The study shows that the majority of complaints (68%) have come from residents near five windfarms that have been heavily targeted by opponent groups. The report says more than 80% of complaints about health and noise began after 2009 when the groups "began to add health concerns to their wider opposition".

"In the preceding years health or noise complaints were rare despite large and small turbined wind farms having operated for many years," it says.

According to Chapman, when windfarms started being built in Australia about 20 years ago some of the anti-wind lobby was driven by people who simply did not like the look of them.

"Then in about 2009 things started ramping up and these people discovered if you started saying it was a health problem, a lot more people would sit up and pay attention. It's essentially a sociological phenomenon," he said.

Giving the illness a name like "wind turbine syndrome" and "vibro-acoustic disease" had been a key feature in its spread, Chapman said.
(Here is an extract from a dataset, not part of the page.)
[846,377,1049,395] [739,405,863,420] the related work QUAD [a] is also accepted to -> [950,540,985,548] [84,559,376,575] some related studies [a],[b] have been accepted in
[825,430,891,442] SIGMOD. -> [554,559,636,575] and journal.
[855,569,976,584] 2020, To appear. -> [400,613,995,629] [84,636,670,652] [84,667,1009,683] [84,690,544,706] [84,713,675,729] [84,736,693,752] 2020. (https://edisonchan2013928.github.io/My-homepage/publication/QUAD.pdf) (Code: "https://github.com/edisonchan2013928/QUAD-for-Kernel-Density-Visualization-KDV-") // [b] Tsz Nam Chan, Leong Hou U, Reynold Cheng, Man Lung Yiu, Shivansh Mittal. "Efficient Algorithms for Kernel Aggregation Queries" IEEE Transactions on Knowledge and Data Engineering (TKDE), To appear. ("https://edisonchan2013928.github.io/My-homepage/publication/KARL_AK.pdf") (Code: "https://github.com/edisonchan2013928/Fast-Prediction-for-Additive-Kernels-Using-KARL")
He accepted that some people genuinely felt ill but "where you set up an expectation in people that something in their environment is noxious, that can translate into an expression of symptoms".
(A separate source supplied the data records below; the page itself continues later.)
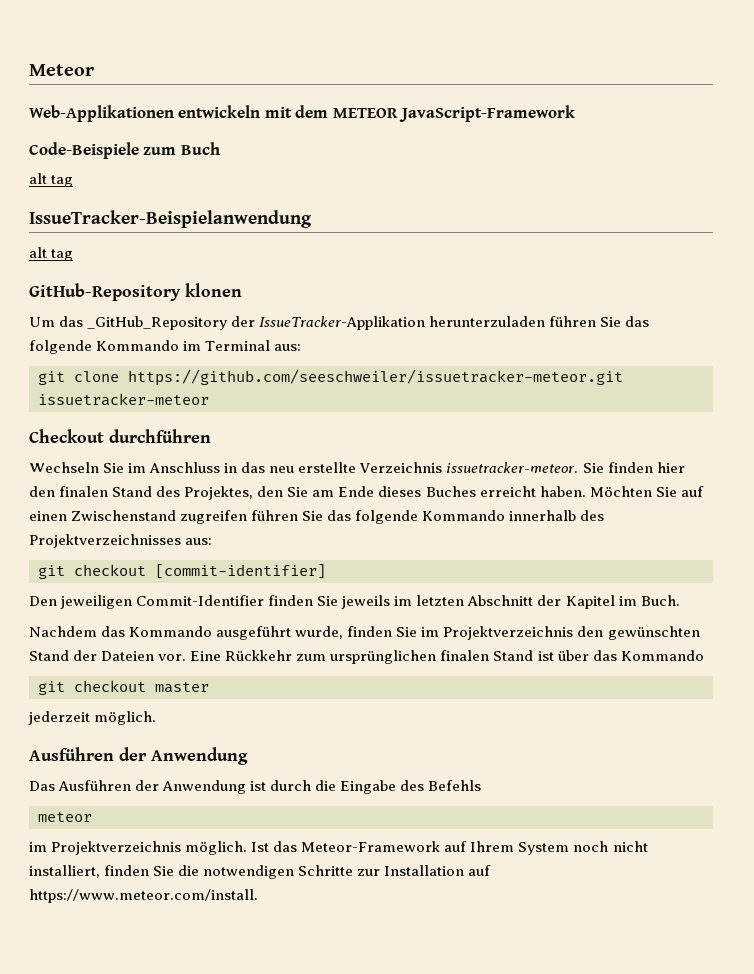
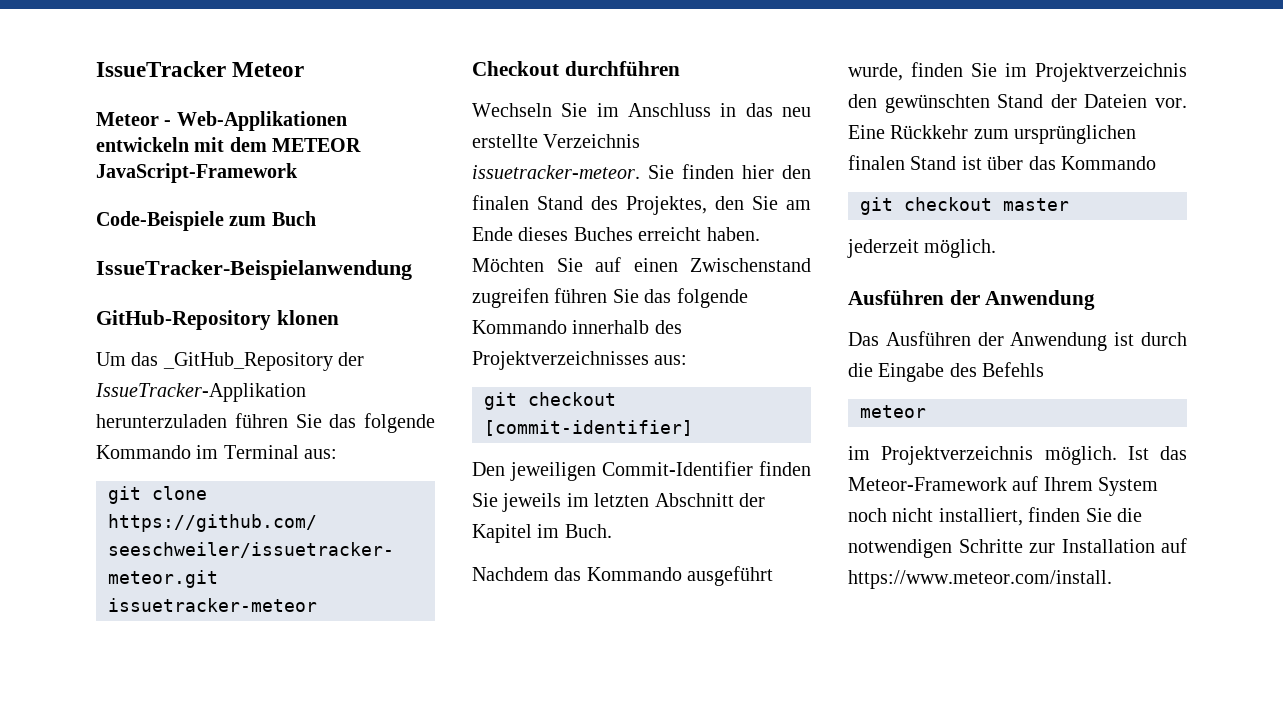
(29, 70) none -> [96,61,226,77] IssueTracker
(94, 70) none -> [96,112,172,126] Meteor -
[29,173,74,187] // alt tag -> (316, 218) none
[29,247,74,261] // alt tag -> (412, 270) none

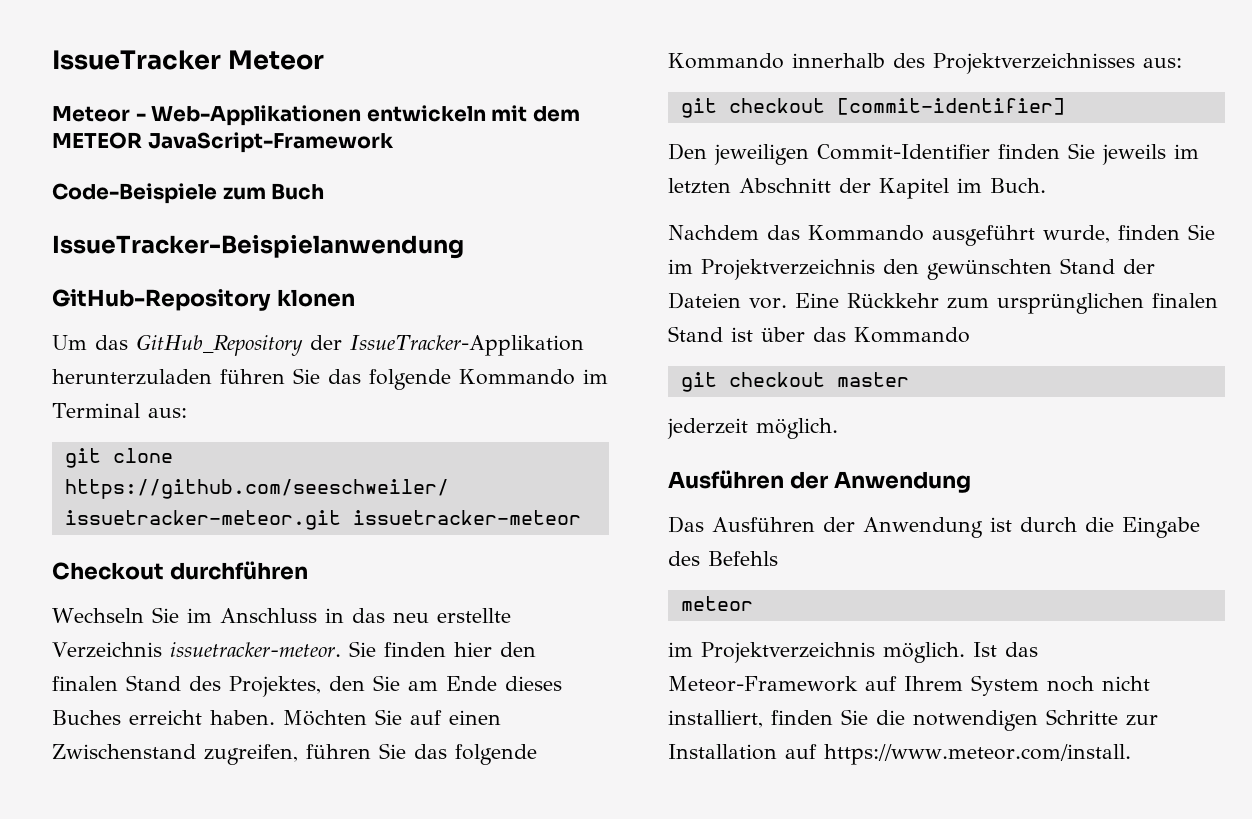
[162,352,333,371] _GitHub_Repository -> [136,334,303,356] GitHub_Repository
[472,288,549,308] zugreifen -> [204,744,298,765] zugreifen,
The findings run against the claims of the Waubra Foundation, a national group that opposes windfarms and says serious medical conditions have been identified in people living, working or visiting within six miles (10km) of wind turbine developments. The group says the onset of conditions including sleep deprivation, hypertension, heart attacks and depression correspond directly with the operation of the windfarms.
Waubra's chief executive, Sarah Laurie, said illnesses resulting from exposure to windfarms were "an inconvenient truth".

"There's been an attitude that the people who are getting sick are collateral damage," she said.
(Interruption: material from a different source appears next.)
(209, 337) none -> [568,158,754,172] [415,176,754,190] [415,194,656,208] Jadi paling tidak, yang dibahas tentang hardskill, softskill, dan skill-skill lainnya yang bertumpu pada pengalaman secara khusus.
"People are not getting sick because someone tells them they're going to become unwell. They're waking up in the middle of the night and suffering from sleep deprivation because something is waking them up."

Laurie, who trained as a rural GP, said it was important that more research was done so we have a better understanding of exactly what's going on.

"No evidence doesn't mean no problem. It means the evidence hasn't been collected because the research hasn't been done," she said.

Chapman said that if wind farms did genuinely make people ill there would by now be a large body of medical evidence that would preclude putting them near inhabited areas. Eighteen reviews of the research literature on wind turbines and health published since 2003 had all reached the broad conclusion that there was very little evidence they were directly harmful to health.

Chapman cited a recent New Zealand study that exposed 60 healthy volunteers to both real and fake low-frequency noise, similar to what is produced by wind turbines and is sometimes known as infrasound. Half of the volunteers were shown television documentaries about health problems associated with wind turbines before they listened to the low-frequency noise; the other half were not. They were then played a mixture of noises. Those who had seen the videos about the adverse affects reported higher levels of symptoms whether exposed to the genuine or fake audio samples.
In spite of results like this, complaints from some living near wind turbines persist.

David Mortimer is a beef and cattle farmer in Millicent, South Australia, 400km south-east of Adelaide. Wind turbines were built on his farm in 2004.

"Mostly I've had sleep-related problems," he said. "At night I get a deep rumbling sensation in my head which makes it hard to get to sleep. I also get a pulsing in my heat that does not correlate to my heartbeat. It gives me an acute sense of anxiety and arrhythmia that goes on for days."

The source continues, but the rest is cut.